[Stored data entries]

►

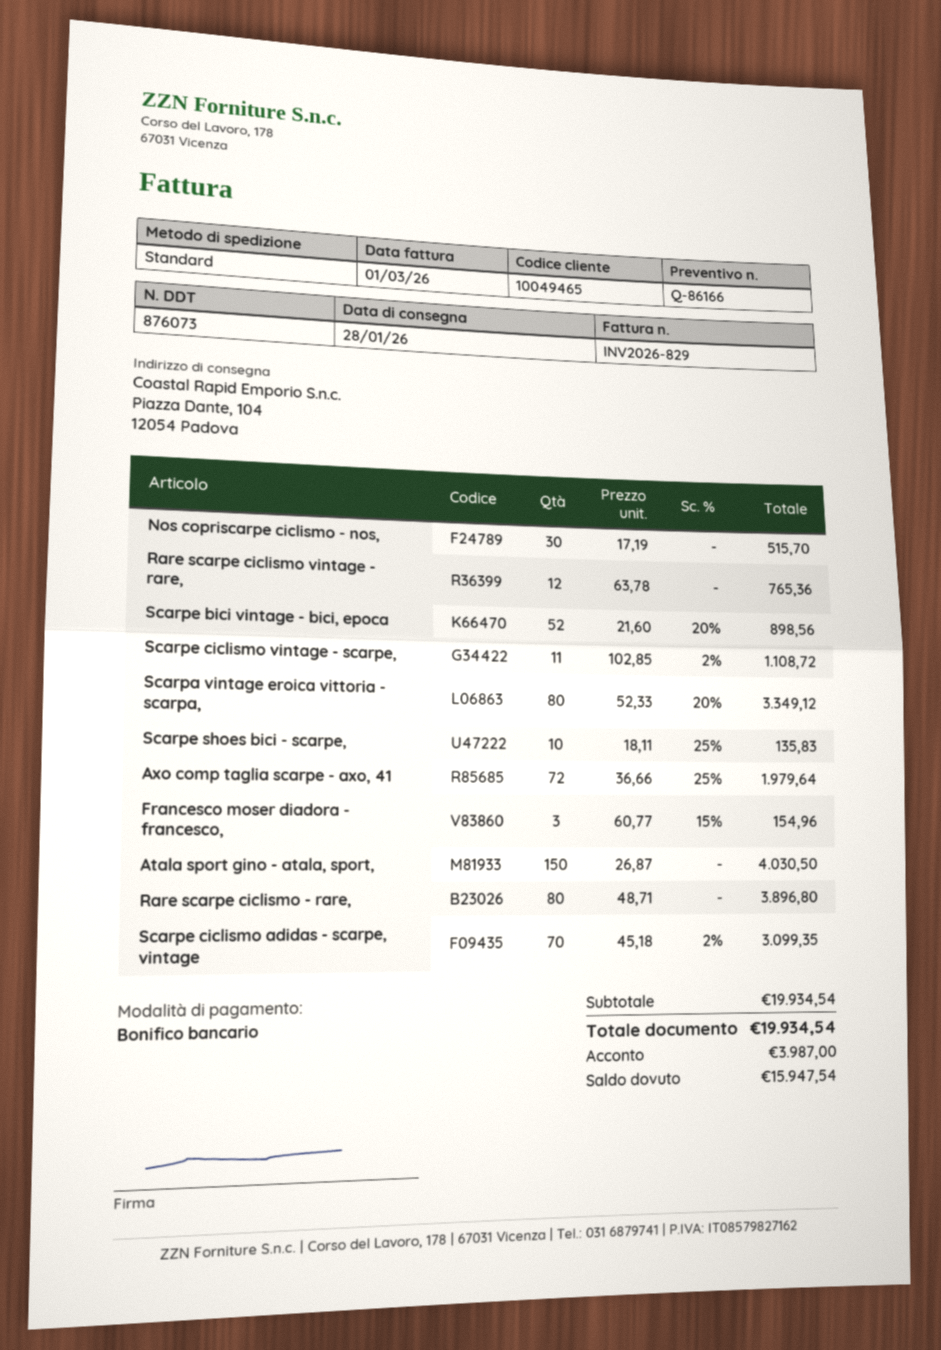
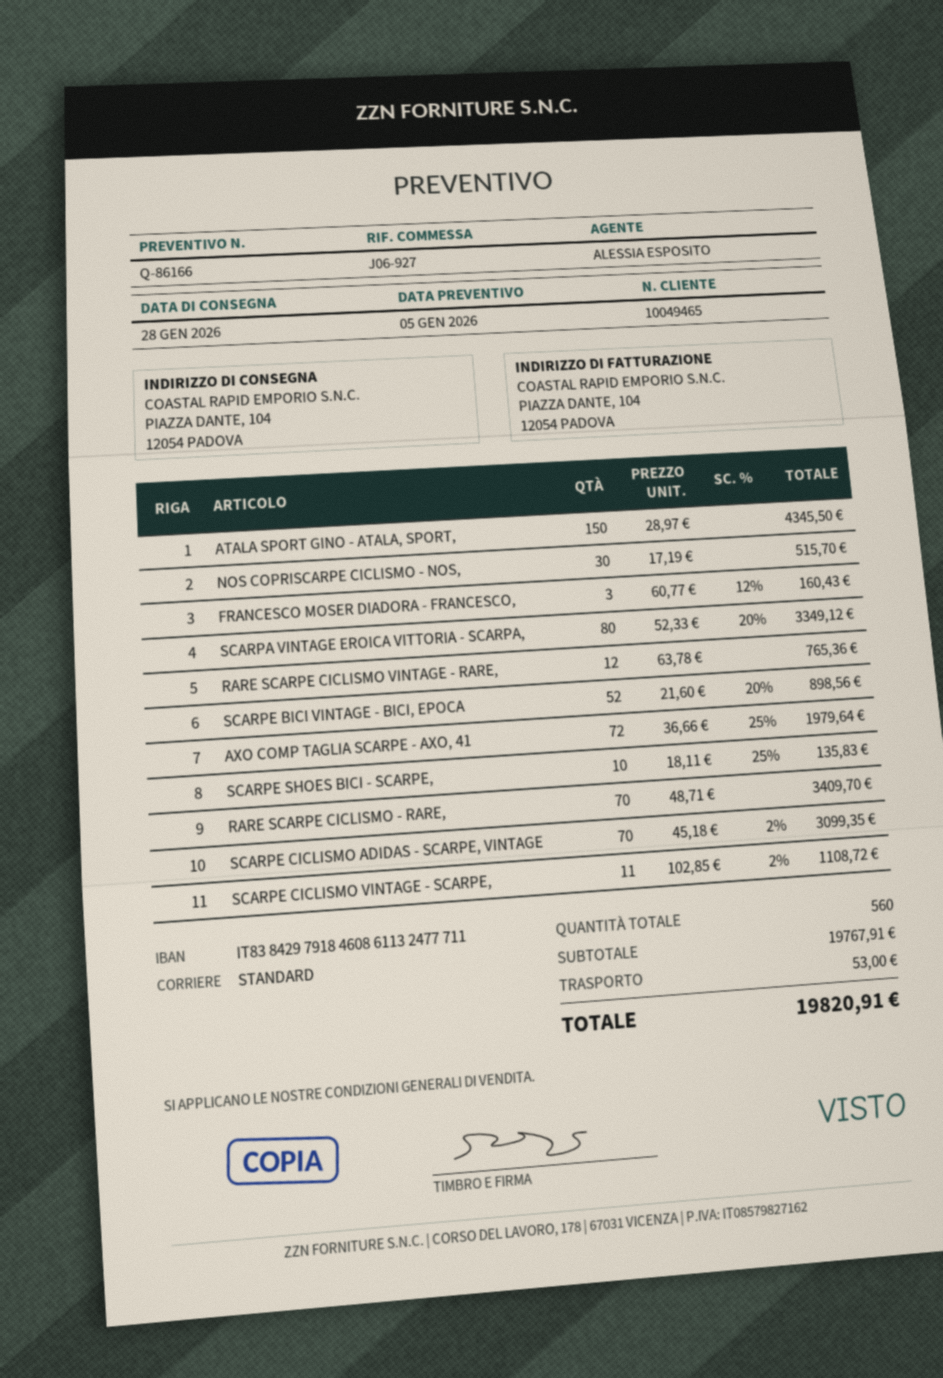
Francesco moser diadora - francesco,: 3 x 60.77 - 15% = 154.96 -> 3 x 60.77 - 12% = 160.43
Atala sport gino - atala, sport,: 150 x 26.87 = 4030.50 -> 150 x 28.97 = 4345.50
Rare scarpe ciclismo - rare,: 80 x 48.71 = 3896.80 -> 70 x 48.71 = 3409.70
subtotal: 19934.54 -> 19767.91
shipping: none -> 53.00
total: 19934.54 -> 19820.91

◄

*What is being asked*
The records above must be repeated exactly, minus their pictures.

*Solution*
Francesco moser diadora - francesco,: 3 x 60.77 - 15% = 154.96 -> 3 x 60.77 - 12% = 160.43
Atala sport gino - atala, sport,: 150 x 26.87 = 4030.50 -> 150 x 28.97 = 4345.50
Rare scarpe ciclismo - rare,: 80 x 48.71 = 3896.80 -> 70 x 48.71 = 3409.70
subtotal: 19934.54 -> 19767.91
shipping: none -> 53.00
total: 19934.54 -> 19820.91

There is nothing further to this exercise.